▼

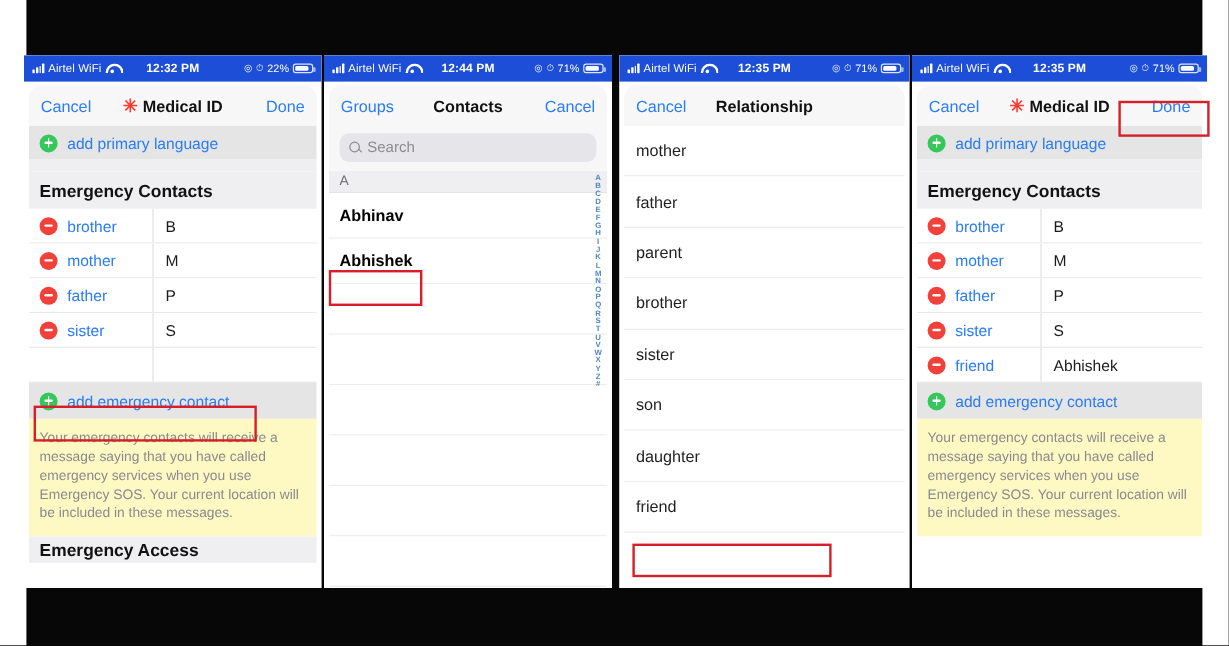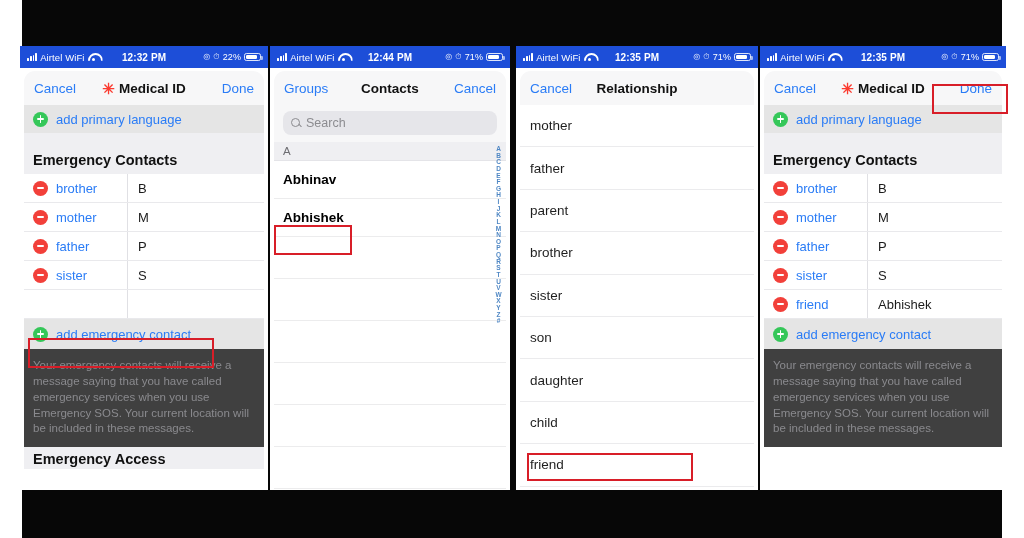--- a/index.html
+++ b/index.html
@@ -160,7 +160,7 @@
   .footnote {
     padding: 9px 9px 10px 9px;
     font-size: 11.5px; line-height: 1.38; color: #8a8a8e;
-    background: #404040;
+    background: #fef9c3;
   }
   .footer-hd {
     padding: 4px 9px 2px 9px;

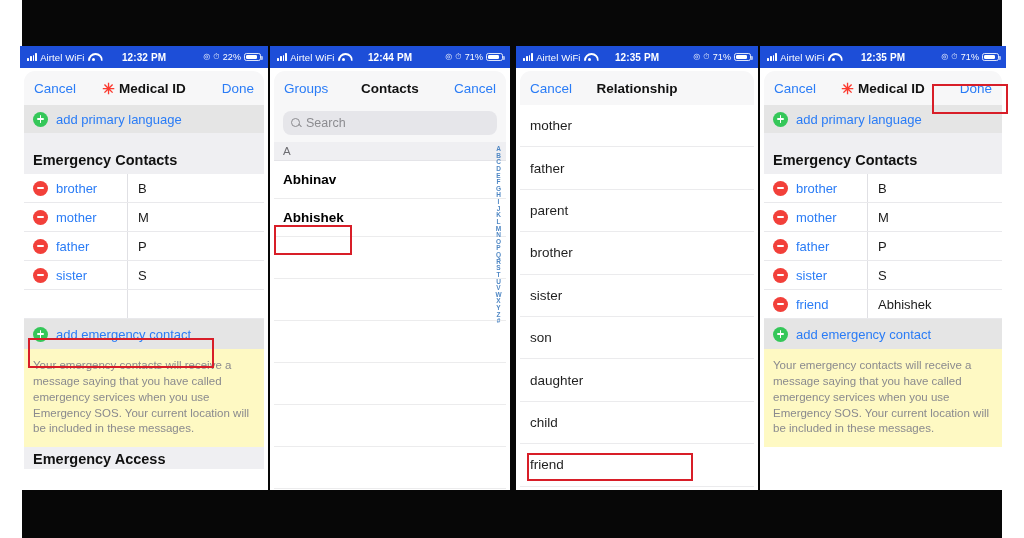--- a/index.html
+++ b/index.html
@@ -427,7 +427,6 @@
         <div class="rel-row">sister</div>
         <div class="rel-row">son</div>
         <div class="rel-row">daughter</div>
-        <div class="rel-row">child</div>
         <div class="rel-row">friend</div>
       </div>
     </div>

▲

*PROBLEM TO SOLVE*
Except for the pictures, give the data again word for word.

*OUTPUT*
--- a/index.html
+++ b/index.html
@@ -160,7 +160,7 @@
   .footnote {
     padding: 9px 9px 10px 9px;
     font-size: 11.5px; line-height: 1.38; color: #8a8a8e;
-    background: #404040;
+    background: #fef9c3;
   }
   .footer-hd {
     padding: 4px 9px 2px 9px;

--- a/index.html
+++ b/index.html
@@ -427,7 +427,6 @@
         <div class="rel-row">sister</div>
         <div class="rel-row">son</div>
         <div class="rel-row">daughter</div>
-        <div class="rel-row">child</div>
         <div class="rel-row">friend</div>
       </div>
     </div>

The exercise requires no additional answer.